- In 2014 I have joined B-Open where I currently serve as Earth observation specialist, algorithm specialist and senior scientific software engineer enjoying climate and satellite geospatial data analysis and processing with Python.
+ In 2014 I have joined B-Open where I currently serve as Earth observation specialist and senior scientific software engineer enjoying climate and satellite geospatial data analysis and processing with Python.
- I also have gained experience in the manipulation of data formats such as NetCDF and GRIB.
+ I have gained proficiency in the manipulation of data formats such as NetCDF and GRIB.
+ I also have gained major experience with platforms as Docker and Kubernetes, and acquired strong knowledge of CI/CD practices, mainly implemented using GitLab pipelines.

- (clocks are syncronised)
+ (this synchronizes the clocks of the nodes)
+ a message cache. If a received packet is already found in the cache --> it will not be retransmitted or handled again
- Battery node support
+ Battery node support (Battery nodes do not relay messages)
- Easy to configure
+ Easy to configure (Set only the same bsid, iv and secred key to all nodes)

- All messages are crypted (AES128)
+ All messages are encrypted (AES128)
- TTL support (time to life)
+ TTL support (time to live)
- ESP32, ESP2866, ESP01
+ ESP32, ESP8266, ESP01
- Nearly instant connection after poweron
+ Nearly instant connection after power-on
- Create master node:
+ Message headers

--- --- ---

**WORK TO BE COMPLETED**
Across the material, count every line that holds "serve" and state only how many there are.

**ANSWER TO THIS TASK**
2